Why does deja vu happen
Deja vu – that fascinating feeling when you visit a place for the very first time, only to feel that it is strangely familiar to you. Perhaps you have even had conversations where you suddenly stop, feeling certain that you have said and heard these exact same words before-despite being certain that you actually haven’t. These are prime examples of deja vu, and the experience is fairly common, in terms of its happenings and its common usage in the everyday lexicon. It is reckoned that as many as 70% of us have experienced feelings of deja vu at least once in our lives, and, believe it or not, there are almost 50 different theories as to what causes deja vu and what exactly it is, ranging from reincarnation to problems in our memory recall process. The term itself is French, and translates literally as ‘already seen’, with the name ascribed to the condition in 1876 by Emile Boirac, a French scientist.

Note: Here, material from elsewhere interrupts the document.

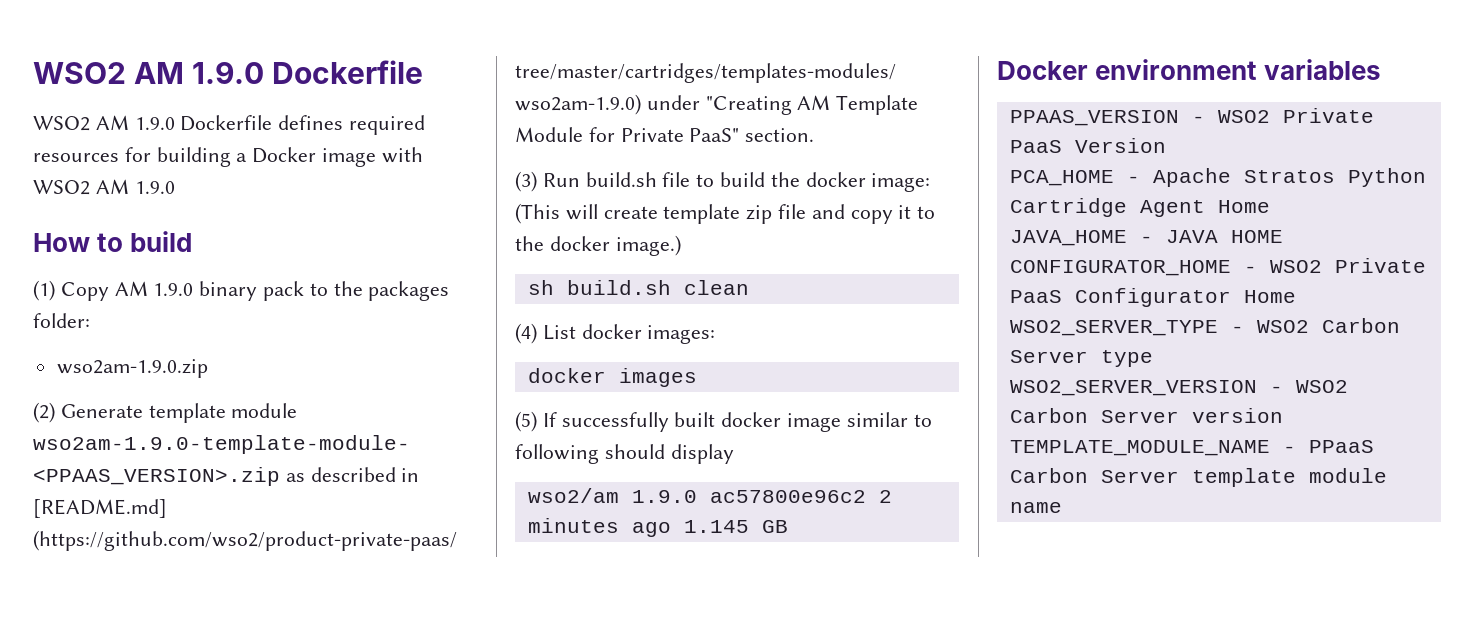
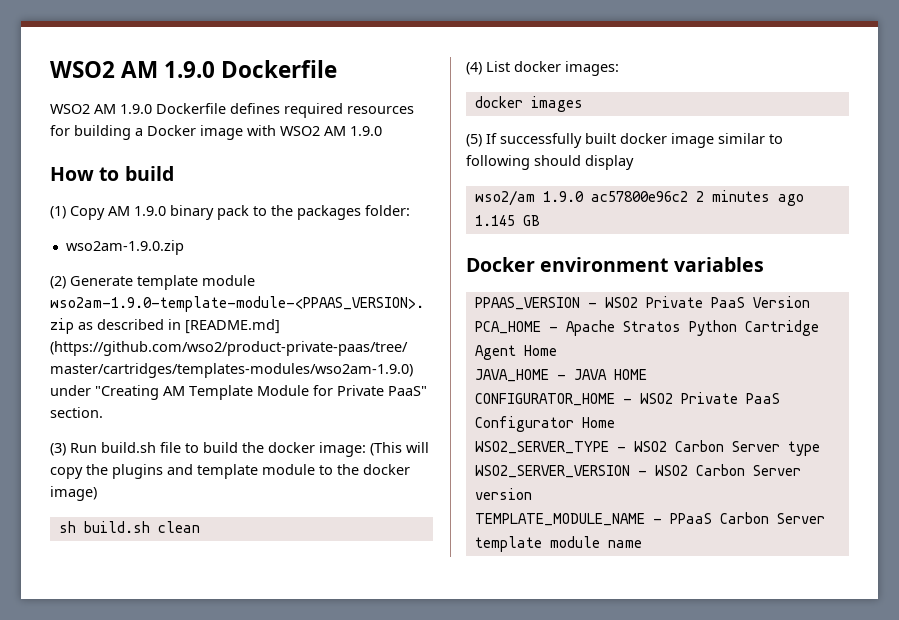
- (3) Run build.sh file to build the docker image: (This will create template zip file and copy it to the docker image.)
+ (3) Run build.sh file to build the docker image: (This will copy the plugins and template module to the docker image)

There are numerous references to deja vu that don’t truly qualify in the truest sense. Researchers believe that among the main misuses of the term relates to precognitive experiences, where a person begins to feel that they know precisely what will happen next-and it subsequently happens. The difference with deja vu is that it is felt during the event itself, not prior to it. If precognitive experiences are verifiable, they are detailing events that will occur at some future time, not events and things that have already been experienced. Some conditions can be confused with deja vu – especially those that induce a heightened state-such as hallucinations. Also, false memories induce by schizophrenia can also be confused with deja vu. One big distinction is that true deja vu lasts between 10 to 30 seconds in typical cases, whereas false memories or hallucinations generally last much longer.
Some people believe that the experience of deja vu is the experience of people and events from past lives merging into their current lives, while others attempt to recall past dreams that may have detailed the present. Such notions and beliefs are impossible to either prove or disprove, as the belief is past lives is a matter of faith. Dreams are less connected with faith, as many more people remember their dreams than past lives.
In scientific terms, the frontal lobes of our brains are seen as being concerned with the future, while the temporal lobes are concerned with the past and the underlying portions (known as the limbic system) are generally seen as concerned with the present. When these are all functioning normally and while in normal states of consciousness the uncomfortable feeling that “something” may happen will only come up when we are actively thinking about the future, worrying about it what may be, anticipating some unknown event or making plans for it. The sense of the past and our interpretation of it will only come up when our memories have also been triggered in some way.
Sometimes, we can experience over-communication between our short and long-term memories, and, in such instances, the present can seem like the past. When our perceptions from our present are pushed through the sections of the brain that ordinarily deal with past memories, these perceptions will seem to us as though they are memories, and we may feel as though we are re-living moments stored in our long-term memory.